* _REQUIRED WORK_
Starting at the first line of the entries below, please return exactly each line up to and including the one with "confiance enquete 2017</div>"; pictures stay out.

* _THE DATA_
====

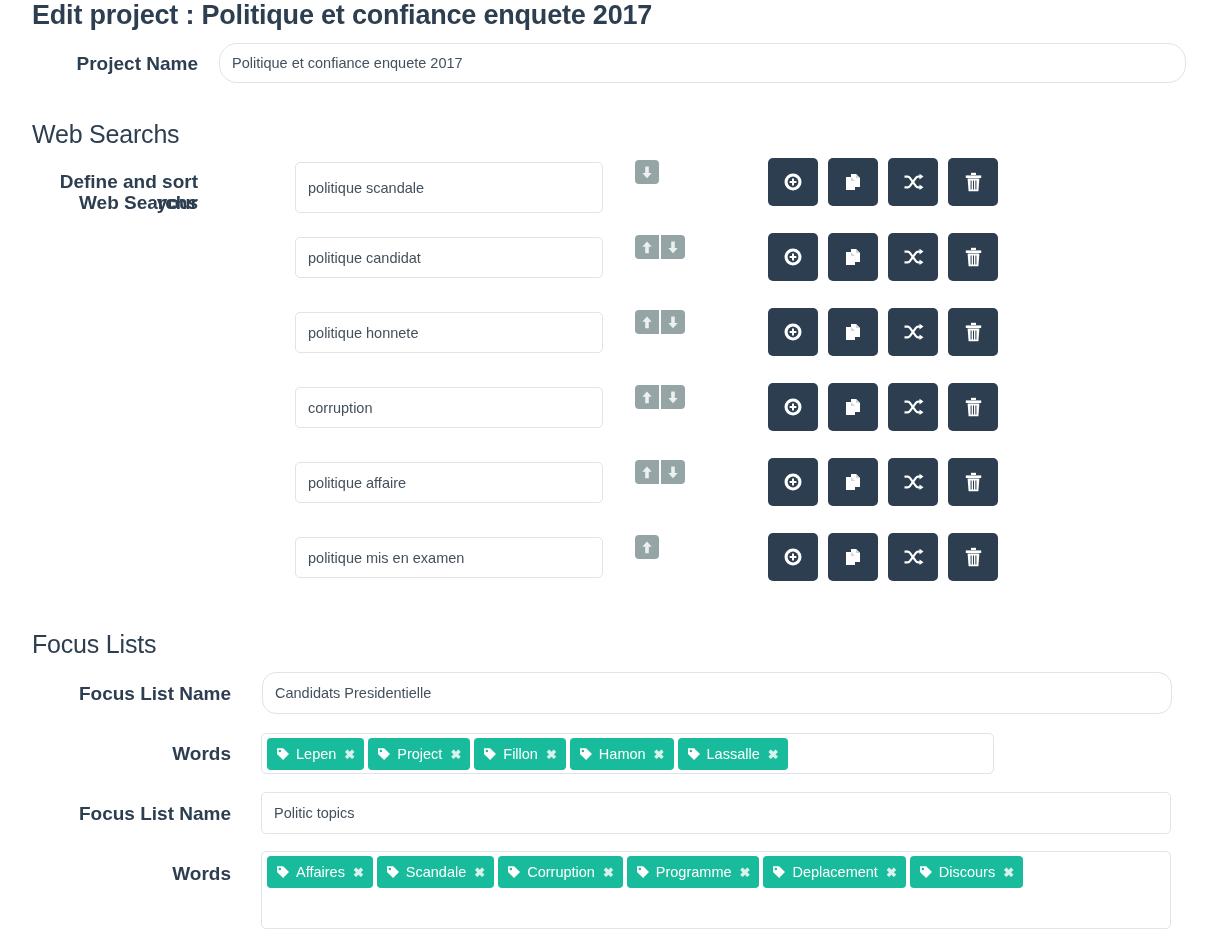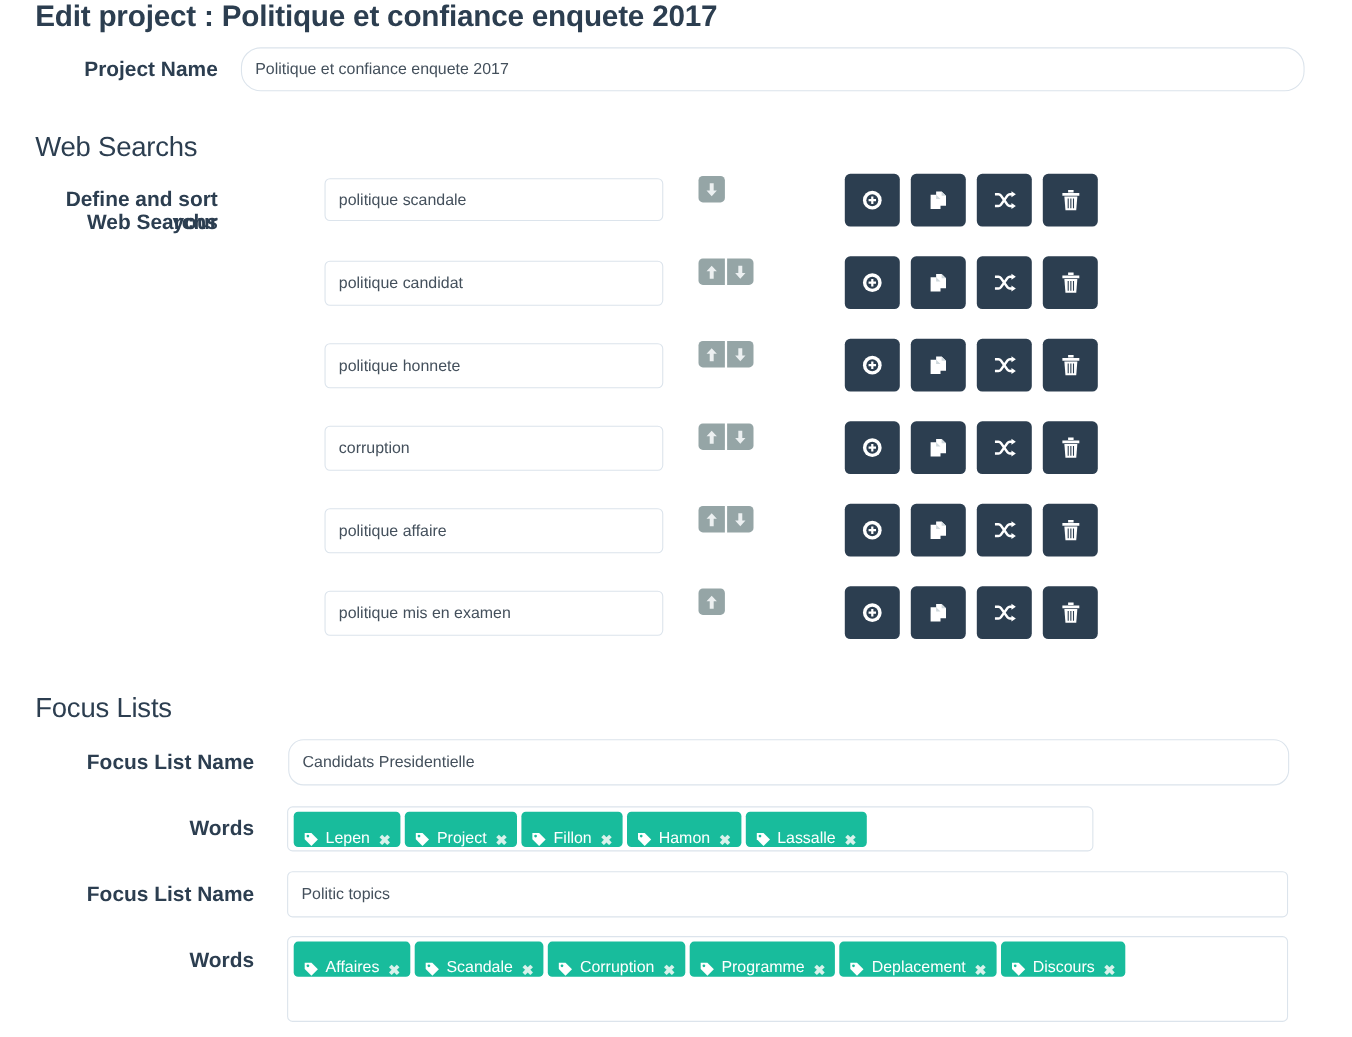--- a/index.html
+++ b/index.html
@@ -77,21 +77,21 @@
   .tags-box{
     position:absolute;
     box-sizing:border-box;
     border:1px solid #dce4ec;
     border-radius:5px;
     background:#ffffff;
     padding:4px 5px;
   }
   .tags-row{display:flex;flex-wrap:wrap;gap:4px;align-items:flex-start;}
   .tag{
-    display:inline-flex;align-items:flex-end;
+    display:inline-flex;align-items:center;
     background:#18bc9c;
     color:#ffffff;
     border-radius:4px;
     height:32px;
     padding:0 9px;
     font-size:14.5px;
     white-space:nowrap;
     cursor:default;
   }
   .tag .tag-icon{margin-right:6px;display:flex;align-items:center;}
@@ -107,21 +107,21 @@
 <div class="page-title">Edit project : Politique et confiance enquete 2017</div>
 
 <div class="field-label" style="left:28px;top:53px;width:170px;">Project Name</div>
 <input class="txt-input" style="left: 219px; top: 43px; width: 967px; height: 40px; border-radius: 18px;" value="Politique et confiance enquete 2017">
 
 <div class="section-title" id="sec-web">Web Searchs</div>
 
 <div class="field-label" style="left:28px;top:171px;width:170px;">Define and sort your</div>
 <div class="field-label" style="left:28px;top:192px;width:170px;">Web Searchs</div>
 
-<input class="txt-input" style="left: 295px; top: 162px; width: 308px; height: 39px;" value="politique scandale">
+<input class="txt-input" style="left: 295px; top: 162px; width: 308px; height: 51px;" value="politique scandale">
 <div class="sortwrap" style="left:635px;top:160px;">
   <button class="sort-btn single">
     <svg width="12" height="13" viewBox="0 0 12 13">
       <path d="M4.2 0.5h3.6v6.6h2.9L6 12.3 1.3 7.1h2.9z" fill="#ecf0f1"></path>
     </svg>
   </button>
 </div>
 <div class="actwrap" style="left:768px;top:158px;">
   <button class="act-btn">
     <svg width="20" height="20" viewBox="0 0 20 20">

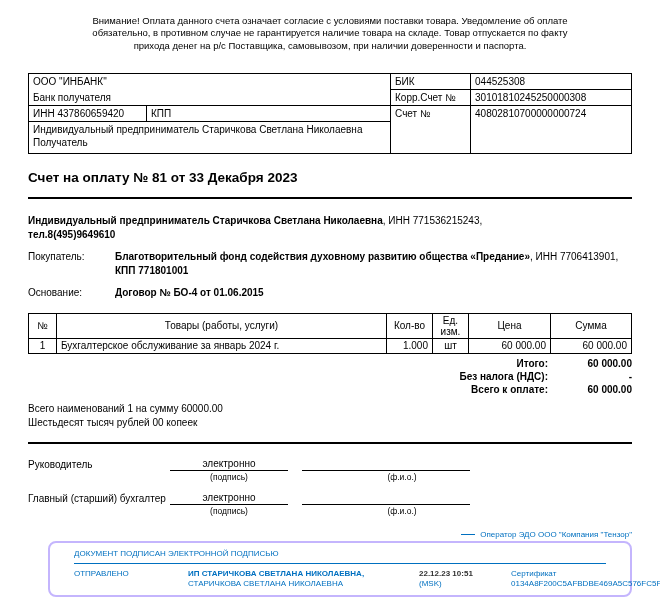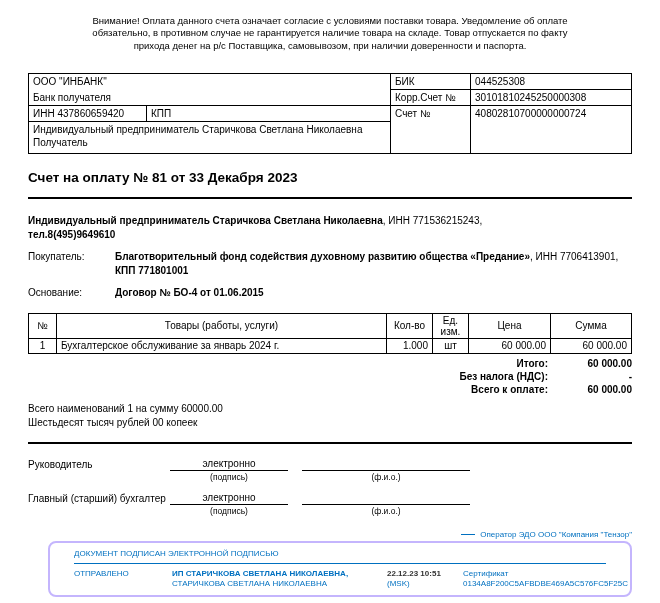--- a/index.html
+++ b/index.html
@@ -40,32 +40,32 @@
   .t-value { width:84px; text-align:right; }
 
   .summary { margin-top:6px; font-size:10px; line-height:14px; }
   .summary .words { font-weight:normal; }
 
   .sig-row { display:flex; align-items:flex-end; font-size:10px; line-height:13px; }
   .sig-label { width:142px; flex-shrink:0; }
   .sig-line { border-bottom:1px solid #000; text-align:center; }
   .sig-line.sign { width:118px; margin-right:14px; }
   .sig-line.fio { width:168px; }
-  .sig-caps { display:flex; font-size:8.5px; margin:1px 0 9px 142px; color:#000; }
+  .sig-caps { display:flex; font-size:8.5px; margin:1px 0 9px 142px; color:#000;gap:16px; }
   .cap.sign { width:118px; text-align:center; margin-right:14px; }
   .cap.fio { width:168px; text-align:center; }
 
   .stamp { margin:14px 0 0 20px; color:#0070c0; }
   .stamp-op { display:flex; justify-content:flex-end; align-items:center; gap:5px;
     font-size:8px; margin-bottom:2px; }
   .op-dash { width:14px; border-top:1px solid #0070c0; display:inline-block; }
   .stamp-box { border:2px solid #c4b5fd; border-radius:8px; padding:3px 24px 6px; }
   .s-row1 { display:flex; justify-content:space-between; align-items:center;
     font-size:8px; padding:3px 0 5px; border-bottom:1px solid #0070c0; }
-  .s-row2 { display:flex; font-size:8px; padding-top:5px; gap:10px; line-height:1.3; }
+  .s-row2 { display:flex; font-size:8px; padding-top:5px; gap:26px; line-height:1.3; }
   .s-sent { width:88px; flex-shrink:0; }
   .s-sender { width:205px; flex-shrink:0; }
   .s-sender b { font-weight:bold; }
   .s-dt { width:66px; flex-shrink:0; display:flex; flex-direction:column; }
   .s-dt .dt { font-weight:bold; color:#333; }
   .s-cert { flex:1; }
 </style>
 </head>
 <body>
 

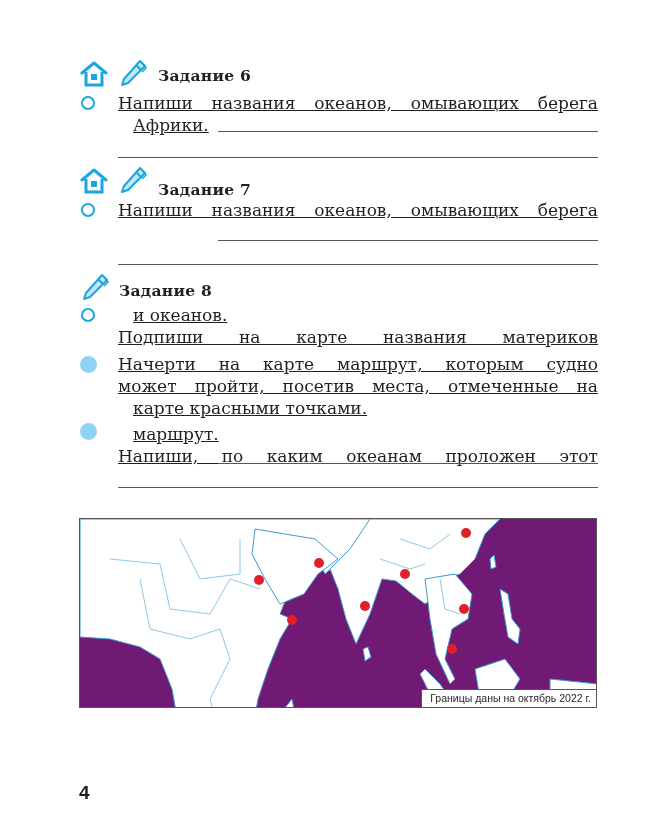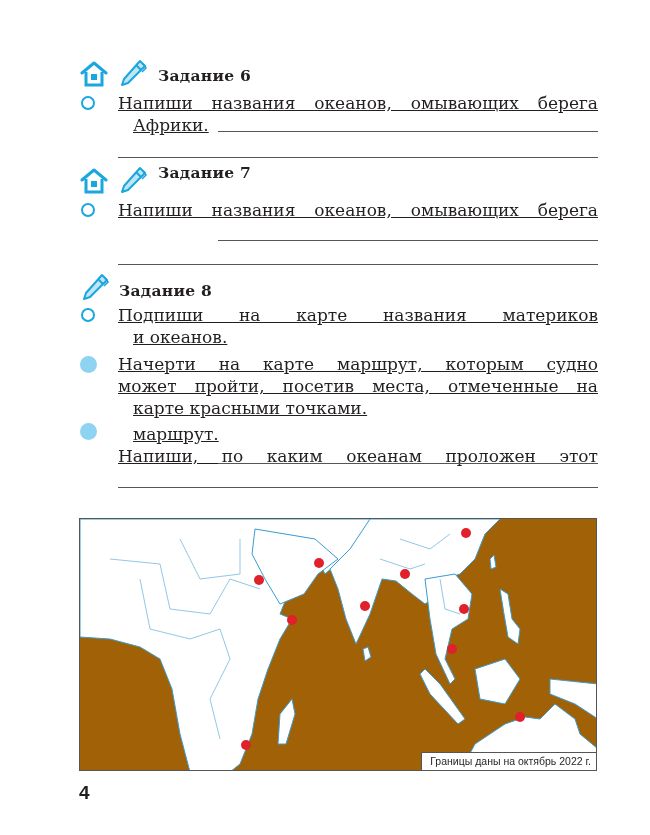--- a/index.html
+++ b/index.html
@@ -7,21 +7,21 @@
   .task-head{position:absolute;display:flex;align-items:center;}
   .task-title{font-family:"DejaVu Serif",serif;font-weight:bold;font-size:15.5px;letter-spacing:0.3px;}
   .icon{position:absolute;}
   .marker{position:absolute;width:14px;height:14px;border-radius:50%;box-sizing:border-box;}
   .marker.ring{border:2.4px solid #1aa6de;background:#fff;}
   .marker.dot{background:#8fd3f2;width:17px;height:17px;}
   .para{position:absolute;left:118px;width:480px;font-size:17px;line-height:22px;text-align:justify;text-align-last:auto;text-decoration:underline;}
   .para .line{display:block;text-align:justify;text-align-last:justify;white-space:nowrap;}
   .para .line.last{text-align-last:left;margin-left:15px;}
   .answer-line{position:absolute;height:0;border-top:1.3px solid #555;}
-  .map{position:absolute;left:79px;top:518px;width:518px;height:253px;border:1.3px solid #555;background:#a16207;overflow:hidden;box-sizing:border-box;}
+  .map{position:absolute;left:79px;top:518px;width:518px;height:190px;border:1.3px solid #555;background:#701a75;overflow:hidden;box-sizing:border-box;}
   .map svg{position:absolute;left:0;top:0;}
   .caption{position:absolute;right:0;bottom:0;background:#fff;border-left:1px solid #555;border-top:1px solid #555;font-family:"Liberation Sans","DejaVu Sans",sans-serif;font-size:10.5px;padding:2px 5px 3px 8px;color:#231f20;}
   .page-num{position:absolute;left:79px;top:782px;font-family:"Liberation Sans","DejaVu Sans",sans-serif;font-weight:bold;font-size:19px;}
 </style>
 </head>
 <body>
 
 <div>
   <svg class="icon" style="left:80px;top:60px" width="28" height="28" viewBox="0 0 28 28">
     <path d="M2 13 L14 3 L26 13" fill="none" stroke="#1aa6de" stroke-width="3" stroke-linecap="round" stroke-linejoin="round"></path>
@@ -49,21 +49,21 @@
   <svg class="icon" style="left:80px;top:167px" width="28" height="28" viewBox="0 0 28 28">
     <path d="M2 13 L14 3 L26 13" fill="none" stroke="#1aa6de" stroke-width="3" stroke-linecap="round" stroke-linejoin="round"></path>
     <path d="M6 12 V25 H22 V12" fill="none" stroke="#1aa6de" stroke-width="3"></path>
     <rect x="11" y="14" width="6" height="6" fill="#1aa6de"></rect>
   </svg>
   <svg class="icon" style="left:118px;top:165px" width="30" height="30" viewBox="0 0 30 30">
     <path d="M22 3 L27 8 L10 25 L4 27 L6 21 Z" fill="#bfe6f7" stroke="#1aa6de" stroke-width="2" stroke-linejoin="round"></path>
     <path d="M18 7 L23 12" stroke="#1aa6de" stroke-width="2"></path>
     <path d="M25 6 L28 10 L24 14" fill="none" stroke="#1aa6de" stroke-width="1.6"></path>
   </svg>
-  <div class="task-head" style="left:158px;top:163px">
+  <div class="task-head" style="left:158px;top:180px">
     <span class="task-title">Задание 7</span>
   </div>
   <div class="marker ring" style="left:81px;top:203px"></div>
   <div class="para" style="top:199px">
     <span class="line">Напиши названия океанов, омывающих берега</span>
   </div>
   <div class="answer-line" style="left:218px;top:240px;width:380px"></div>
   <div class="answer-line" style="left:118px;top:264px;width:480px"></div>
 </div>
 
@@ -71,22 +71,22 @@
   <svg class="icon" style="left:80px;top:272px" width="30" height="30" viewBox="0 0 30 30">
     <path d="M22 3 L27 8 L10 25 L4 27 L6 21 Z" fill="#bfe6f7" stroke="#1aa6de" stroke-width="2" stroke-linejoin="round"></path>
     <path d="M18 7 L23 12" stroke="#1aa6de" stroke-width="2"></path>
     <path d="M25 6 L28 10 L24 14" fill="none" stroke="#1aa6de" stroke-width="1.6"></path>
   </svg>
   <div class="task-head" style="left:119px;top:281px">
     <span class="task-title">Задание 8</span>
   </div>
   <div class="marker ring" style="left:81px;top:308px"></div>
   <div class="para" style="top:304px">
+    <span class="line last">и океанов.</span>
     <span class="line">Подпиши на карте названия материков</span>
-    <span class="line last">и океанов.</span>
   </div>
   <div class="marker dot" style="left:80px;top:356px"></div>
   <div class="para" style="top:353px">
     <span class="line">Начерти на карте маршрут, которым судно</span>
     <span class="line">может пройти, посетив места, отмеченные на</span>
     <span class="line last">карте красными точками.</span>
   </div>
   <div class="marker dot" style="left:80px;top:423px"></div>
   <div class="para" style="top:423px">
     <span class="line last">маршрут.</span>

====

* _RESULT OF THE EXERCISE_
--- a/index.html
+++ b/index.html
@@ -77,21 +77,21 @@
   .tags-box{
     position:absolute;
     box-sizing:border-box;
     border:1px solid #dce4ec;
     border-radius:5px;
     background:#ffffff;
     padding:4px 5px;
   }
   .tags-row{display:flex;flex-wrap:wrap;gap:4px;align-items:flex-start;}
   .tag{
-    display:inline-flex;align-items:flex-end;
+    display:inline-flex;align-items:center;
     background:#18bc9c;
     color:#ffffff;
     border-radius:4px;
     height:32px;
     padding:0 9px;
     font-size:14.5px;
     white-space:nowrap;
     cursor:default;
   }
   .tag .tag-icon{margin-right:6px;display:flex;align-items:center;}
@@ -107,21 +107,21 @@
 <div class="page-title">Edit project : Politique et confiance enquete 2017</div>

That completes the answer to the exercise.